TVs, on the other hand, are designed to show the most oversaturated, "vibrant" colors on the demo loop on the show-room wall. And mechanically, they're designed to hang on the wall and never be touched.

Plus it's curved.



> so it is calibrated to 99% sRGB color space. What it looks like on this monitor will be what it should look like in print and on the best of every other display.

That’s completely useless for graphic design. sRGB is defined as the lowest common denominator of CRTs on the market in the early 90s.

Actual monitors for graphic design purposes, every TV released in 2017, and most new gaming monitors use instead AdobeRGB or DCI-P3 colorspace or even Rec.2020, which is what is also used in cinemas.
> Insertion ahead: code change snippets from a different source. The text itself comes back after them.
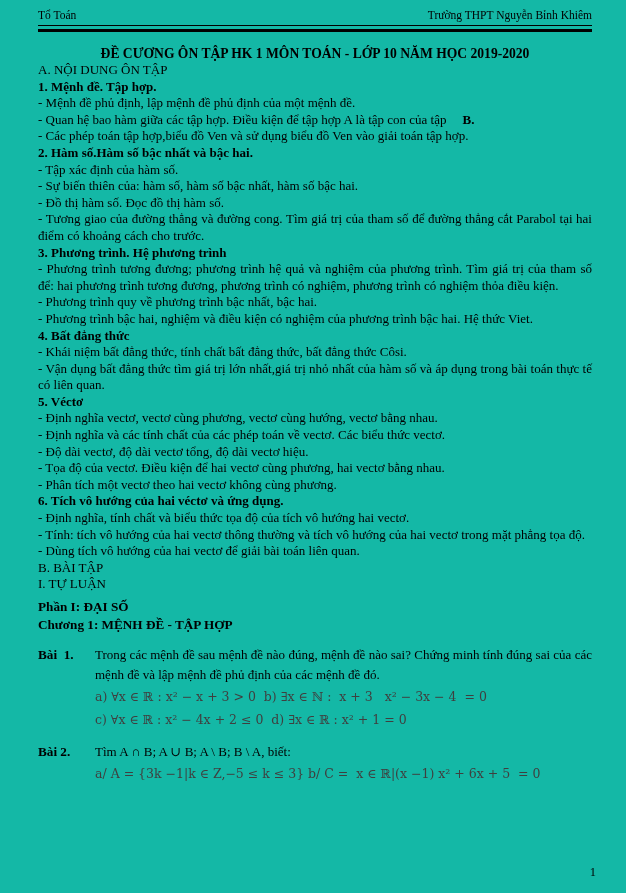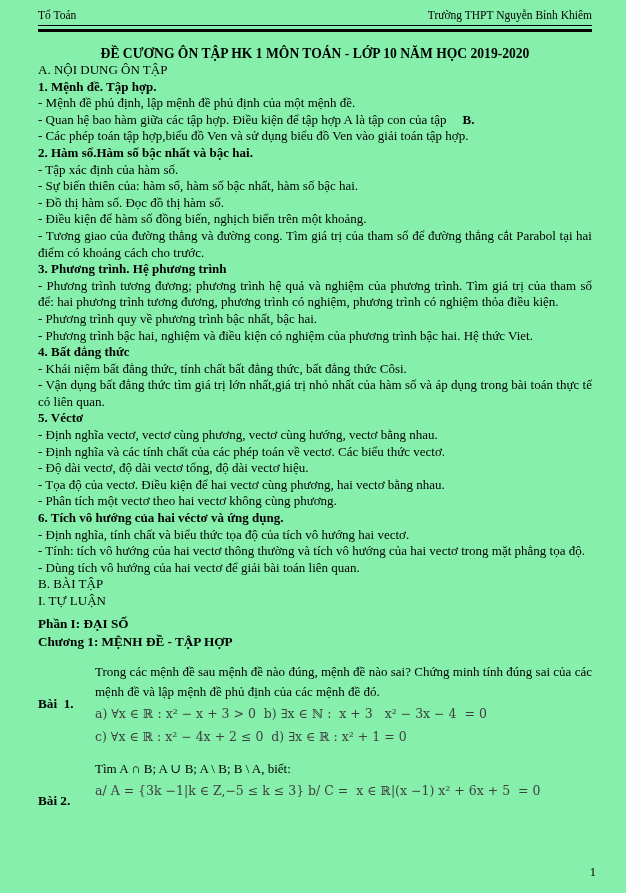--- a/index.html
+++ b/index.html
@@ -1,37 +1,37 @@
 <!DOCTYPE html>
 <html><head>
 <meta charset="utf-8">
 <style>
   html,body{margin:0;padding:0;background:#ffffff;}
   .page{
-    width:626px;height:893px;background:#86efac;box-sizing:border-box;
+    width:626px;height:893px;background:#14b8a6;box-sizing:border-box;
     padding:8px 34px 0 38px;position:relative;overflow:hidden;
     font-family:"Liberation Serif","DejaVu Serif",serif;color:#000;
   }
   .header-row{
     display:flex;justify-content:space-between;align-items:flex-end;
     font-size:11.5px;line-height:15px;padding-bottom:2px;border-bottom:1px solid #000;
   }
   .header-rule{height:3px;background:#000;margin-top:3px;}
   .doc-title{
     text-align:center;font-weight:bold;font-size:13.6px;line-height:17px;margin-top:13px;
   }
   .sec-heading{font-weight:normal;font-size:13px;line-height:16.6px;}
   .topic-heading{font-weight:bold;font-size:13px;line-height:16.6px;}
   .topic-item{font-size:13px;line-height:16.6px;text-align:justify;}
   .bold-suffix{font-weight:bold;margin-left:16px;}
   .center-block{margin-top:5px;}
   .center-heading{font-weight:bold;font-size:13.2px;line-height:18px;}
   .prob{display:flex;margin-top:11px;}
   .prob-label{
-    flex:0 0 57px;width:57px;font-weight:bold;font-size:13.2px;line-height:20px;white-space:pre;margin-top:32px;
+    flex:0 0 57px;width:57px;font-weight:bold;font-size:13.2px;line-height:20px;white-space:pre;
   }
   .prob-body{flex:1;min-width:0;}
   .prob-text{font-size:13px;line-height:20px;text-align:justify;}
   .math-line{
     font-size:12.5px;line-height:23px;white-space:pre-wrap;color:#3f3f3f;
     font-family:"DejaVu Serif","DejaVu Sans",serif;
   }
   .page-number{position:absolute;right:30px;bottom:14px;font-size:12.5px;line-height:14px;}
 </style>
 </head>
@@ -51,21 +51,20 @@
 
   <div id="outline">
       <div class="topic-heading">1. Mệnh đề. Tập hợp.</div>
       <div class="topic-item"><span>- Mệnh đề phủ định, lập mệnh đề phủ định của một mệnh đề.</span></div>
       <div class="topic-item"><span>- Quan hệ bao hàm giữa các tập hợp. Điều kiện để tập hợp A là tập con của tập</span><span class="bold-suffix">B.</span></div>
       <div class="topic-item"><span>- Các phép toán tập hợp,biểu đồ Ven và sử dụng biểu đồ Ven vào giải toán tập hợp.</span></div>
       <div class="topic-heading">2. Hàm số.Hàm số bậc nhất và bậc hai.</div>
       <div class="topic-item"><span>- Tập xác định của hàm số.</span></div>
       <div class="topic-item"><span>- Sự biến thiên của: hàm số, hàm số bậc nhất, hàm số bậc hai.</span></div>
       <div class="topic-item"><span>- Đồ thị hàm số. Đọc đồ thị hàm số.</span></div>
-      <div class="topic-item"><span>- Điều kiện để hàm số đồng biến, nghịch biến trên một khoảng.</span></div>
       <div class="topic-item"><span>- Tương giao của đường thẳng và đường cong. Tìm giá trị của tham số để đường thẳng cắt Parabol tại hai điểm có khoảng cách cho trước.</span></div>
       <div class="topic-heading">3. Phương trình. Hệ phương trình</div>
       <div class="topic-item"><span>- Phương trình tương đương; phương trình hệ quả và nghiệm của phương trình. Tìm giá trị của tham số để: hai phương trình tương đương, phương trình có nghiệm, phương trình có nghiệm thỏa điều kiện.</span></div>
       <div class="topic-item"><span>- Phương trình quy về phương trình bậc nhất, bậc hai.</span></div>
       <div class="topic-item"><span>- Phương trình bậc hai, nghiệm và điều kiện có nghiệm của phương trình bậc hai. Hệ thức Viet.</span></div>
       <div class="topic-heading">4. Bất đẳng thức</div>
       <div class="topic-item"><span>- Khái niệm bất đẳng thức, tính chất bất đẳng thức, bất đẳng thức Côsi.</span></div>
       <div class="topic-item"><span>- Vận dụng bất đẳng thức tìm giá trị lớn nhất,giá trị nhỏ nhất của hàm số và áp dụng trong bài toán thực tế có liên quan.</span></div>
       <div class="topic-heading">5. Véctơ</div>
       <div class="topic-item"><span>- Định nghĩa vectơ, vectơ cùng phương, vectơ cùng hướng, vectơ bằng nhau.</span></div>

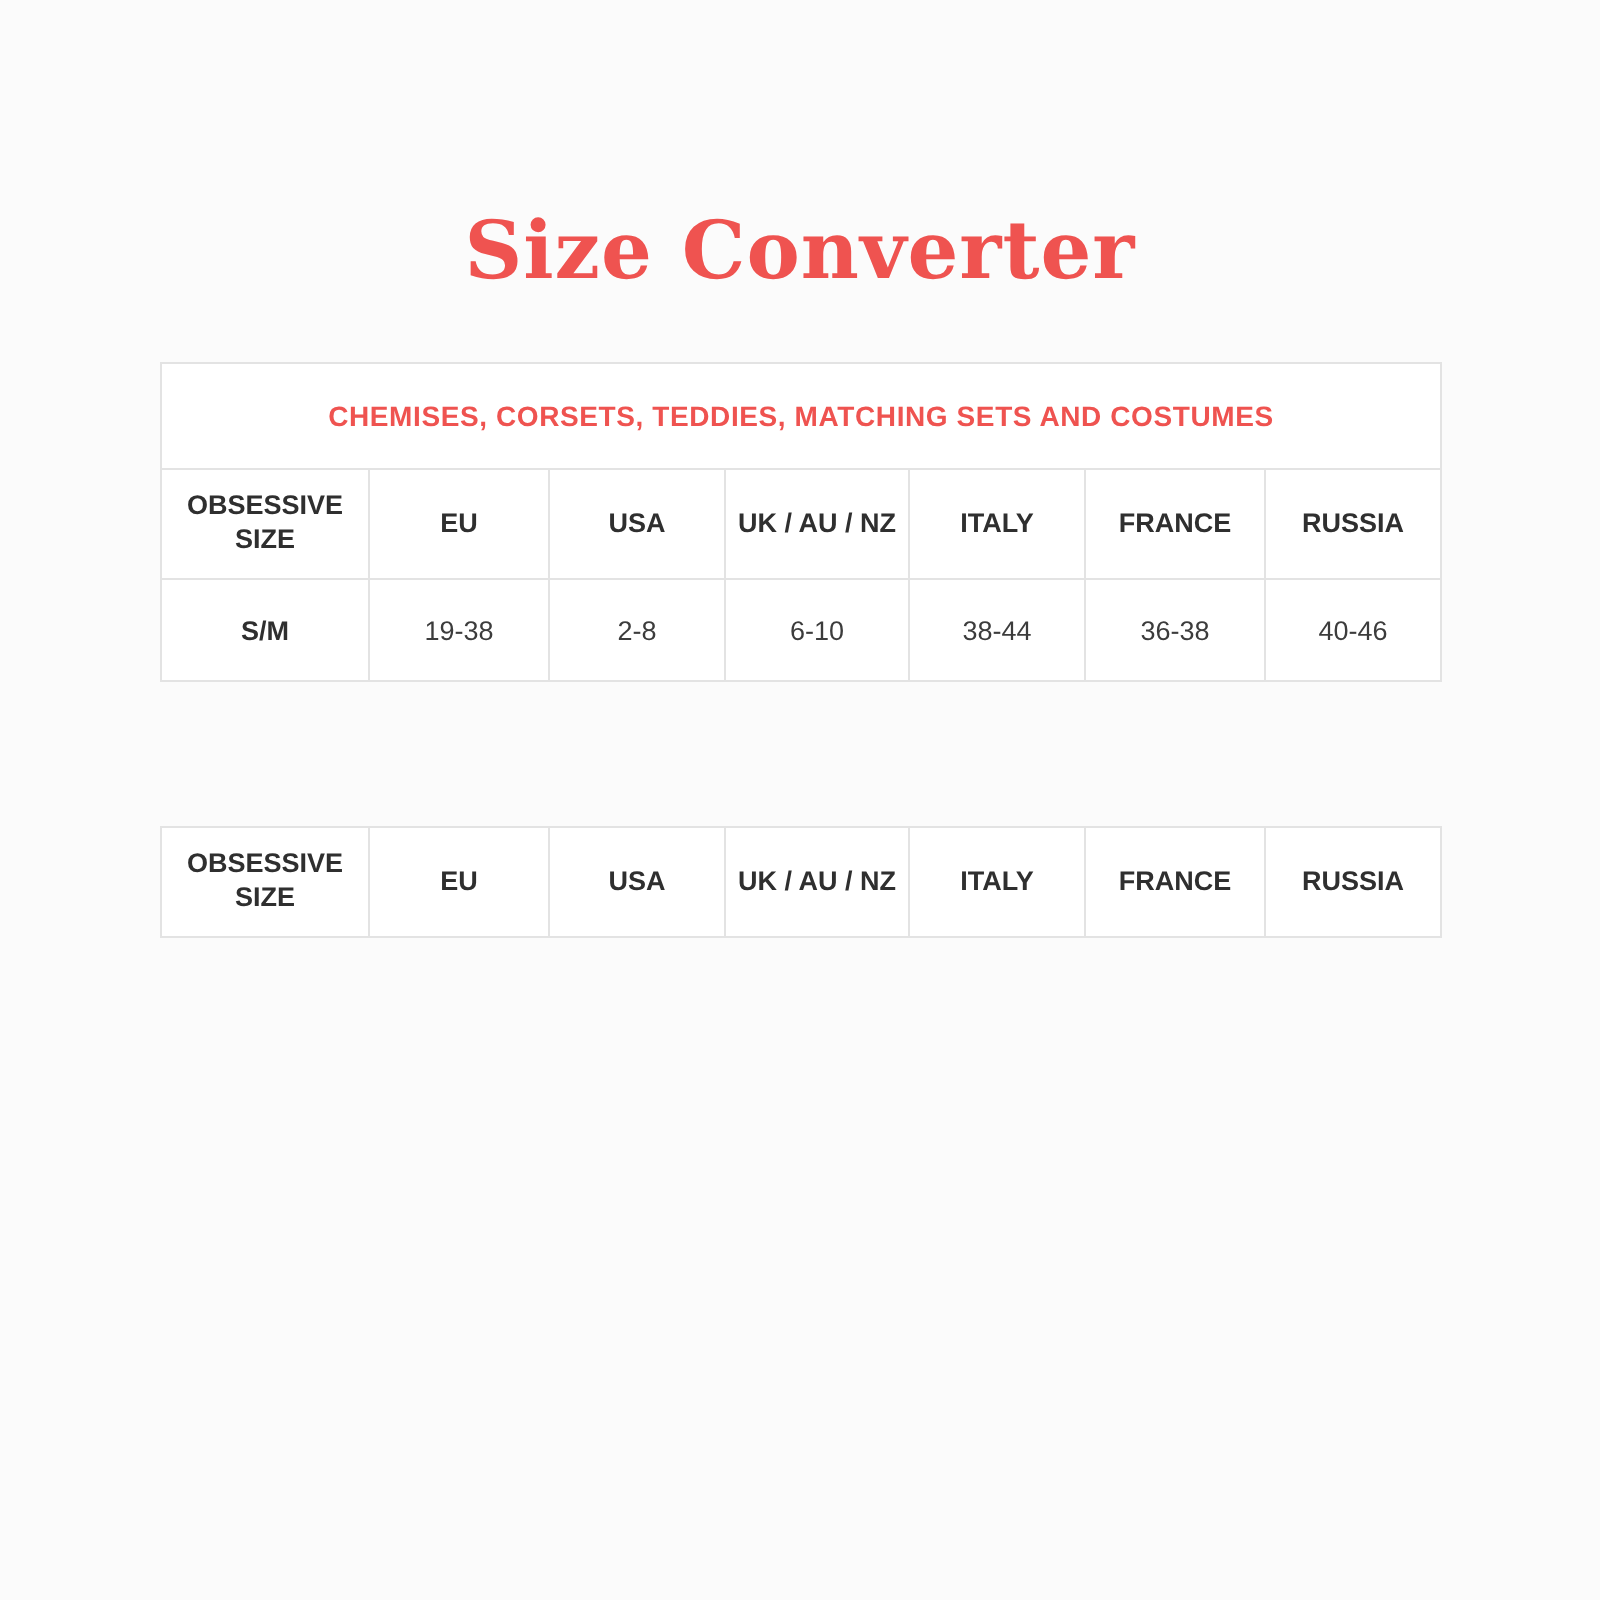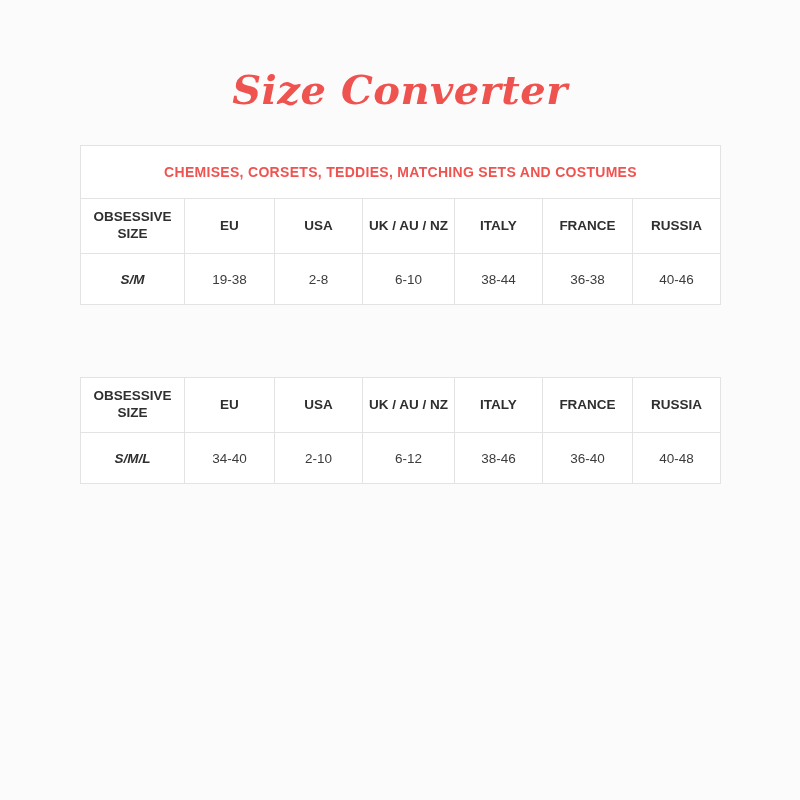--- a/index.html
+++ b/index.html
@@ -16,27 +16,26 @@
   }
   .page {
     position: relative;
     width: 800px;
     height: 800px;
     box-sizing: border-box;
   }
   .page-title {
     text-align: center;
     font-family: "DejaVu Serif", serif;
-    font-style: italic;
     font-weight: bold;
     font-size: 40px;
     color: #ef5350;
     letter-spacing: 0.5px;
     margin: 0;
-    padding-top: 70px;
+    padding-top: 106px;
     line-height: 1;
   }
   .table-wrap {
     width: 640px;
     margin: 0 auto;
   }
   .table-wrap.first { margin-top: 35px; }
   .table-wrap.second { margin-top: 72px; }
 
   table.size-table {
@@ -66,21 +65,20 @@
   .head-cell {
     height: 54px;
     font-weight: bold !important;
     font-size: 13.5px !important;
     color: #2f2f2f !important;
     line-height: 1.25;
   }
   .row-label {
     font-weight: bold !important;
     color: #2f2f2f !important;
-    font-style: italic;
   }
   .body-cell { height: 50px; }
   col.c0 { width: 104px; }
   col.c1 { width: 90px; }
   col.c2 { width: 88px; }
   col.c3 { width: 92px; }
   col.c4 { width: 88px; }
   col.c5 { width: 90px; }
   col.c6 { width: 88px; }
 </style>
@@ -142,26 +140,17 @@
       <tbody>
         <tr>
           <td class="head-cell">OBSESSIVE SIZE</td>
           <td class="head-cell">EU</td>
           <td class="head-cell">USA</td>
           <td class="head-cell">UK / AU / NZ</td>
           <td class="head-cell">ITALY</td>
           <td class="head-cell">FRANCE</td>
           <td class="head-cell">RUSSIA</td>
         </tr>
-        <tr>
-          <td class="body-cell row-label">S/M/L</td>
-          <td class="body-cell">34-40</td>
-          <td class="body-cell">2-10</td>
-          <td class="body-cell">6-12</td>
-          <td class="body-cell">38-46</td>
-          <td class="body-cell">36-40</td>
-          <td class="body-cell">40-48</td>
-        </tr>
       </tbody>
     </table>
   </div>
 
 </div>
 
 </body></html>

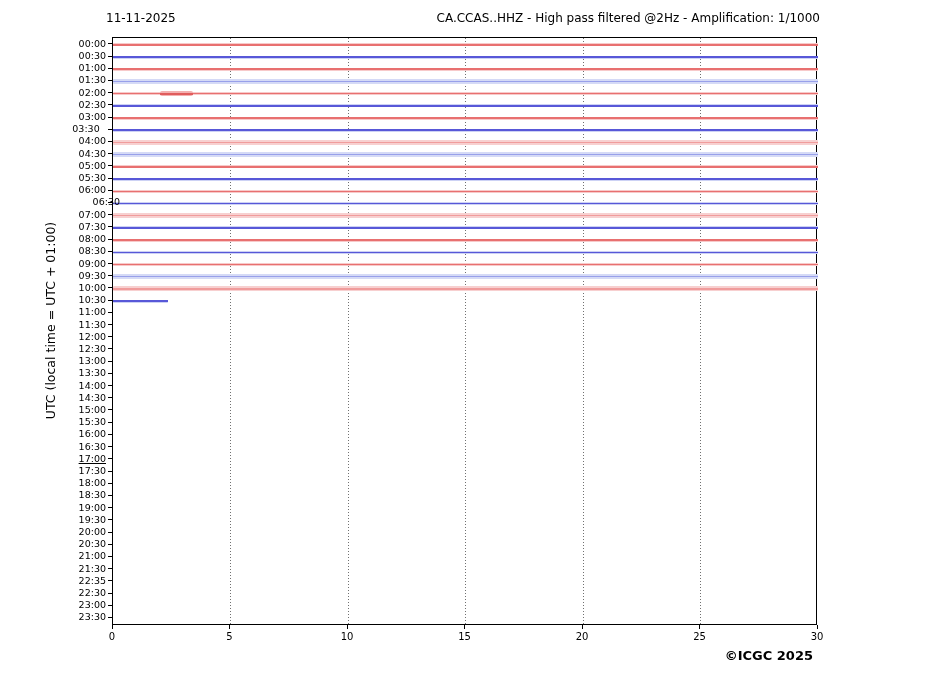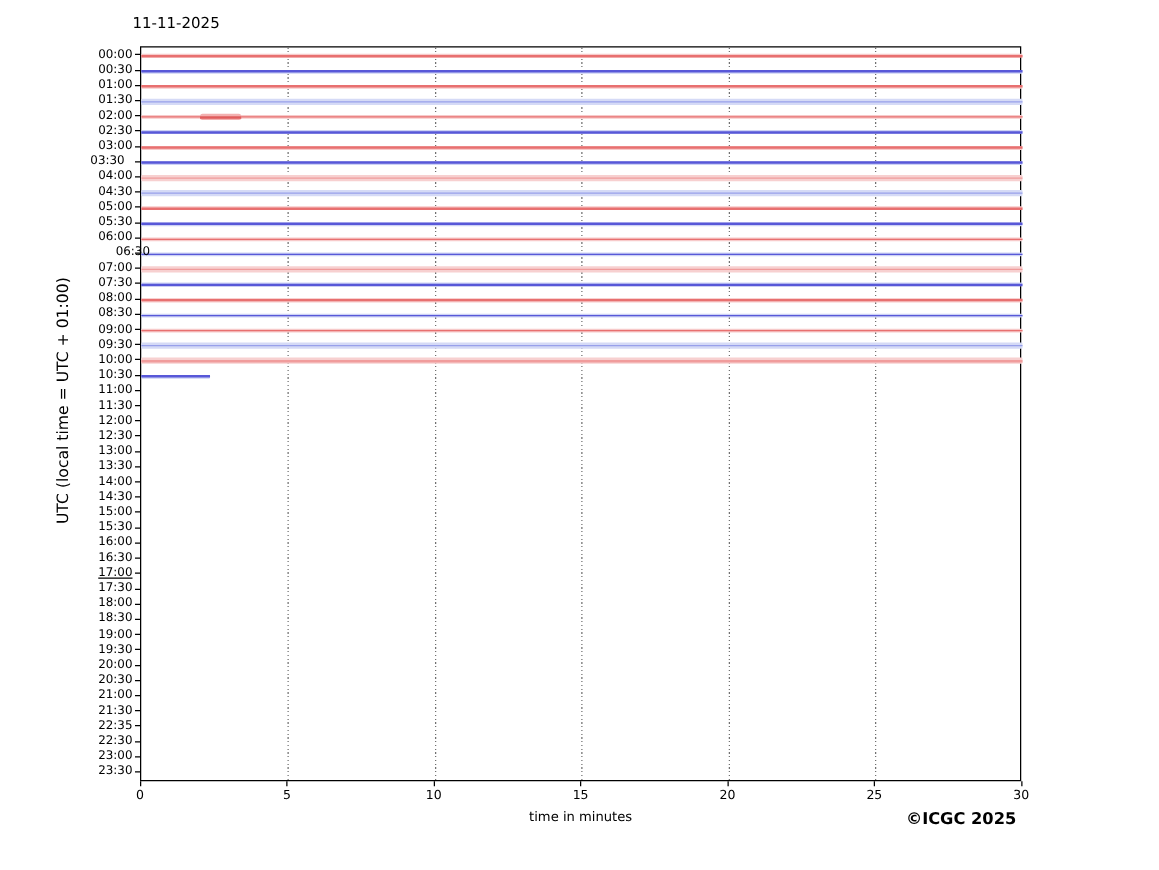--- a/index.html
+++ b/index.html
@@ -58,20 +58,21 @@
     position:absolute;right:114px;top:648px;
     font-size:13px;font-weight:bold;white-space:nowrap;
   }
 </style>
 </head>
 <body>
 
 <div class="fig">
 
   <div class="title-date">11-11-2025</div>
+  <div class="title-main">CA.CCAS..HHZ - High pass filtered @2Hz - Amplification: 1/1000</div>
 
   <div class="ylabel">UTC (local time = UTC + 01:00)</div>
 
   <div class="plot">
     <div id="grid-box">
         <div class="gridline" style="left: 117px;"></div>
         <div class="gridline" style="left: 234.5px;"></div>
         <div class="gridline" style="left: 352px;"></div>
         <div class="gridline" style="left: 469.5px;"></div>
         <div class="gridline" style="left: 587px;"></div>
@@ -179,21 +180,20 @@
   <div id="xlab-box">
       <div class="xlab" style="left: 92px;">0</div>
       <div class="xlab" style="left: 209.5px;">5</div>
       <div class="xlab" style="left: 327px;">10</div>
       <div class="xlab" style="left: 444.5px;">15</div>
       <div class="xlab" style="left: 562px;">20</div>
       <div class="xlab" style="left: 679.5px;">25</div>
       <div class="xlab" style="left: 797px;">30</div>
     </div>
 
-  <div class="xlabel">time in minutes</div>
   <div class="copyright">©ICGC 2025</div>
 
 <div class="ytick" style="left: 108px; top: 43.3px;"></div>
     <div class="ytick" style="left: 108px; top: 55.506px;"></div>
     <div class="ytick" style="left: 108px; top: 67.712px;"></div>
     <div class="ytick" style="left: 108px; top: 79.918px;"></div>
     <div class="ytick" style="left: 108px; top: 92.124px;"></div>
     <div class="ytick" style="left: 108px; top: 104.33px;"></div>
     <div class="ytick" style="left: 108px; top: 116.536px;"></div>
     <div class="ytick" style="left: 108px; top: 128.742px;"></div>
For comparison, this is 100% sRGB (what you claimed is "for graphic design" vs. 100% Rec.2020 "what most new TVs and gaming monitors support"): https://dotcolordotcom.files.wordpress.com/2012/12/rec2020-v...


I still use an old 30 inch model from 15 years ago and it's only just now starting to break down, so that's another thing to think about .


Anyway, it makes sense that displays should have a much longer life span than desktops - which is one reason I don't fancy something like the iMac.


Similar! I'm still using an Apple 30" Cinema display I bought in 2005.


I have an UltraSharp and it's fucking rubbish. Half of the screen has a yellow tint, and it has dark corners. Obviously support says it's "within spec".


Not sure why this is getting downvoted... Seems relevant information to me.


He doesn't mention the model number, plus it's a new account, so there's little trust that what he's saying is true. (I didn't downvote)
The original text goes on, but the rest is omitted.